The VCF files for the SV dataset in GRCh37 coordinates can be found in ftp://ftp.1000genomes.ebi.ac.uk/vol1/ftp/phase3/integrated_sv_map/. This directory contains a README which explains the contents of the VCF files and supporting information, and provides a complete list of the differences between the 1000 Genomes Project Consortium Phase 3 paper and the Structural Variation Consortium Companion paper.
The 1000 Genomes Structural Variation dataset is built and validated on several different raw datasets.
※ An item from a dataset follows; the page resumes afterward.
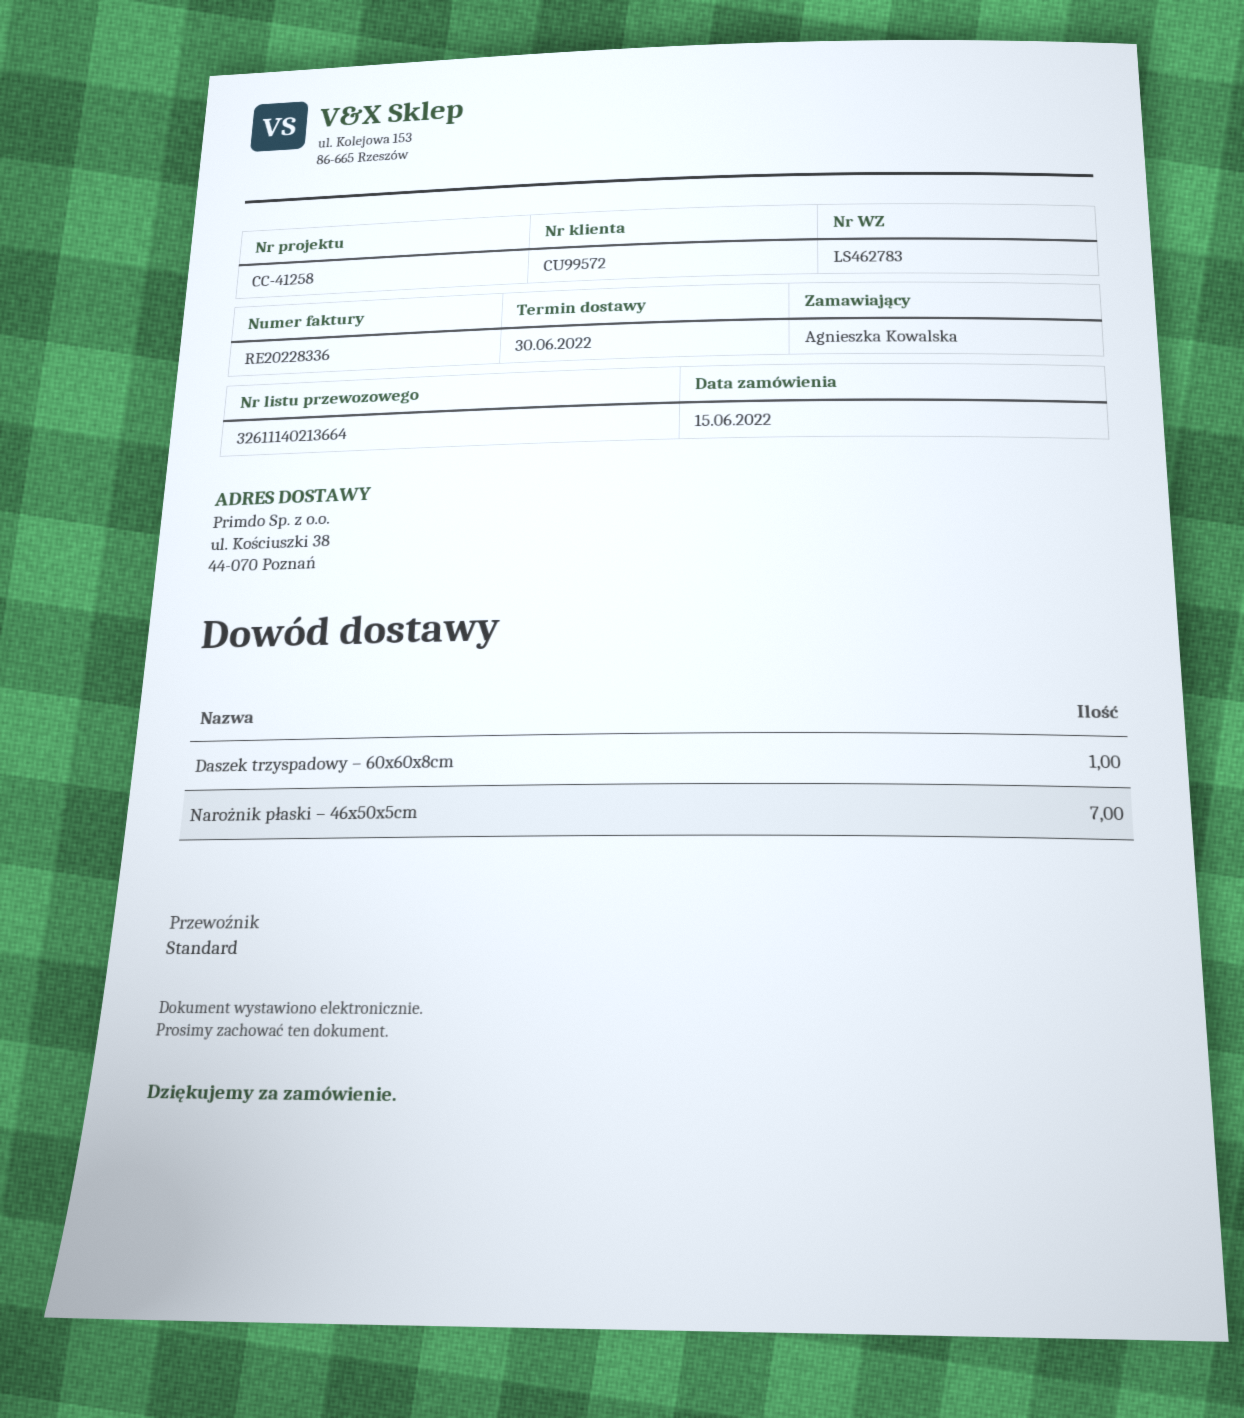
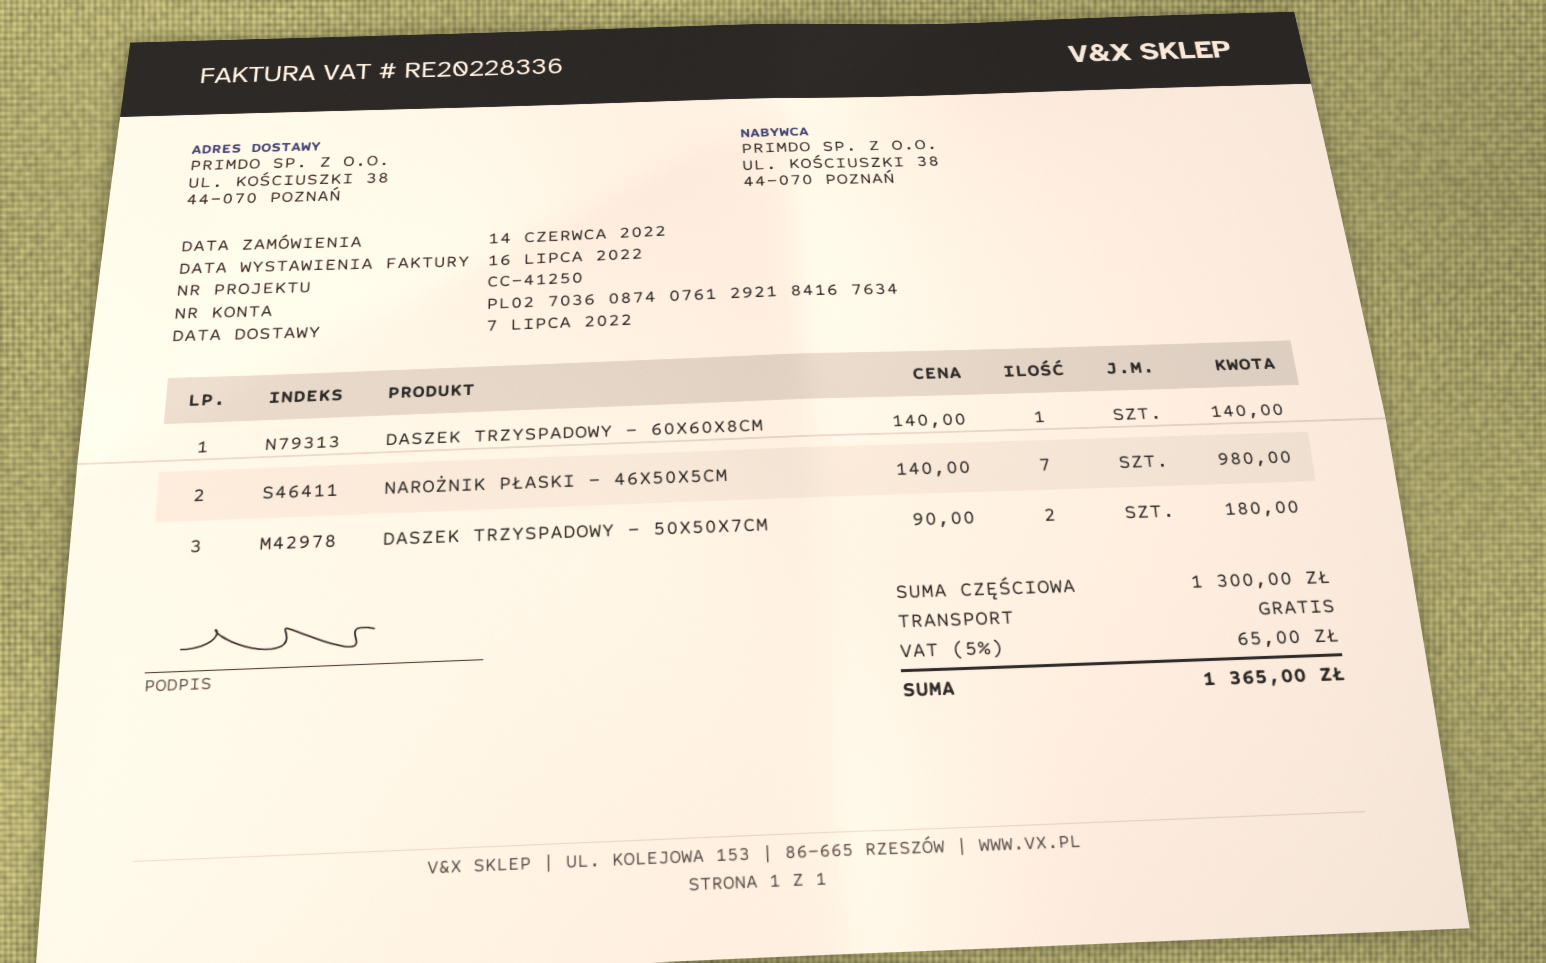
order date: 2022-06-15 -> 2022-06-14
delivery date: 2022-06-30 -> 2022-07-07
reference: CC-41258 -> CC-41250
DASZEK TRZYSPADOWY – 50X50X7CM: none -> 2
Type | Archive accession | Data on the FTP site |
---|---|---|
Short-read Illumina WGS sequencing | * | phase3/20130502.phase3.analysis.sequence.index |
Complete Genomics WGS sequencing | * | phase3/20130725.phase3.cg_sra.index |
PCR-free Illumina WGS sequencing | SRP047053 | release/20130502/../high_.._alignments/20141118_high_coverage.alignment.index |
Moleculo WGS NA12878 | phase3/integrated_sv_map/supporting/NA12878/moleculo | |
PacBio sequencing NA12878 | SRX638310 | phase3/integrated_sv_map/supporting/NA12878/pacbio |
PacBio sequencing CHM1 | SRX533609 | phase3/integrated_sv_map/supporting/CHM1 |
Agilent 1M aCGH microarray | GSE70188 | phase3/integrated_sv_map/supporting/acgh/ |
Illumina Omni2.5 microarray | release/20130502/supporting/hd_genotype_chip/ | |
Affymetrix SNP Array 6.0 | release/20130502/supporting/hd_genotype_chip/coriell_affy6_intensities/ | |
Targeted PacBio sequencing | ERS661321, ERS661355, ERS661356, ERS661358+ | |
Targeted MinION sequencing | ERS661358, ERS661406+ |
The Phase 3 Structural variants can also be found mapped to GRCh38 coordinates in the FTP directory ftp://ftp.1000genomes.ebi.ac.uk/vol1/ftp/phase3/integrated_sv_map/supporting/GRCh38_positions/.